Study opens path to optimized MIC assays

Filtering of samples SA-1, SA-3 and SA-4 occurred immediately after sampling, and the filters were stored in a fixation buffer for later microbiological analysis. Samples SA-2, SA-5 and SA-6 served for chemical analysis of the water. An evacuated container containing a 20% zinc-acetate solution to preserve any reduced sulfur in the water collected sample SA-6.

Researchers gathered and immediately preserved a solid (debris) sample (SA-7) from the scraper trap receiver area during scraping operations. Subjecting this sample to laboratory testing with ESEM/EDS investigated the presence of bacteria and the chemical composition, including corrosion products, of the solid samples.

Chemical analysis

Characterization of the water samples from the identified crude oil pipelines took place according to its organic matter content, salinity, H₂S concentration, and inorganic elemental composition. Filtrating part of each sample determined the amount of total suspended solids (TSS). Drying the second part determined its organic content by loss of ignition (at 550° C.).
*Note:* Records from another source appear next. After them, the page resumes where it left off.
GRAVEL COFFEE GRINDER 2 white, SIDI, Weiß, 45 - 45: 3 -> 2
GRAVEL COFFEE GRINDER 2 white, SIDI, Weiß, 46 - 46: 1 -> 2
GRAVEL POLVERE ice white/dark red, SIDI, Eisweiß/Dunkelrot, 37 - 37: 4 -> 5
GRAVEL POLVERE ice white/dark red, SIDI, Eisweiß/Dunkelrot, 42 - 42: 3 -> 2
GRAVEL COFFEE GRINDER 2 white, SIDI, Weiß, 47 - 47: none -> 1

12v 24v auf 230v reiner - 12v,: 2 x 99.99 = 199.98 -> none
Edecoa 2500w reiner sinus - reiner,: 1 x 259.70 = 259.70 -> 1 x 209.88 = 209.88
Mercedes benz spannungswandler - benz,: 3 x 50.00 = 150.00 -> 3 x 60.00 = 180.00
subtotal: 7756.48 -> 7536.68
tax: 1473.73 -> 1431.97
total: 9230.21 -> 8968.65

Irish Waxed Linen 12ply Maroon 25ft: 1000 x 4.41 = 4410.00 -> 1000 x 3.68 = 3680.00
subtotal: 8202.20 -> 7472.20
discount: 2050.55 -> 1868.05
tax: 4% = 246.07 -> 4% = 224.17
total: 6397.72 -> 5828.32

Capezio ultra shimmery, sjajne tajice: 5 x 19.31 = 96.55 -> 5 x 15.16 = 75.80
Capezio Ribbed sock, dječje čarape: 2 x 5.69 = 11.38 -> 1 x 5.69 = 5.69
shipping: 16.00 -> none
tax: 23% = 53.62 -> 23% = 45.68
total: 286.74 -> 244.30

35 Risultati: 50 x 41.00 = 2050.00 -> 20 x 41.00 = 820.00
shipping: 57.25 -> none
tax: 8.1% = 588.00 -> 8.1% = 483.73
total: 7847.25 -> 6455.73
Drying and homogenization preceded analysis of the inorganic elemental solids with wavelength dispersive x-ray fluorescence (WDXRF) spectroscopy. Spectrometry determined the concentration of dissolved hydrogen sulfide in the water.

Population studies

Analyzing the water samples for total microbiological cell numbers allowed characterization with respect to microbiological community composition. Quantitative polymerase chain reaction (qPCR) analysis of the 16S rRNA gene content in the sample determined total microbiological cell numbers. This method amplifies genetic material extracted from samples as a basis for qualifying microorganisms.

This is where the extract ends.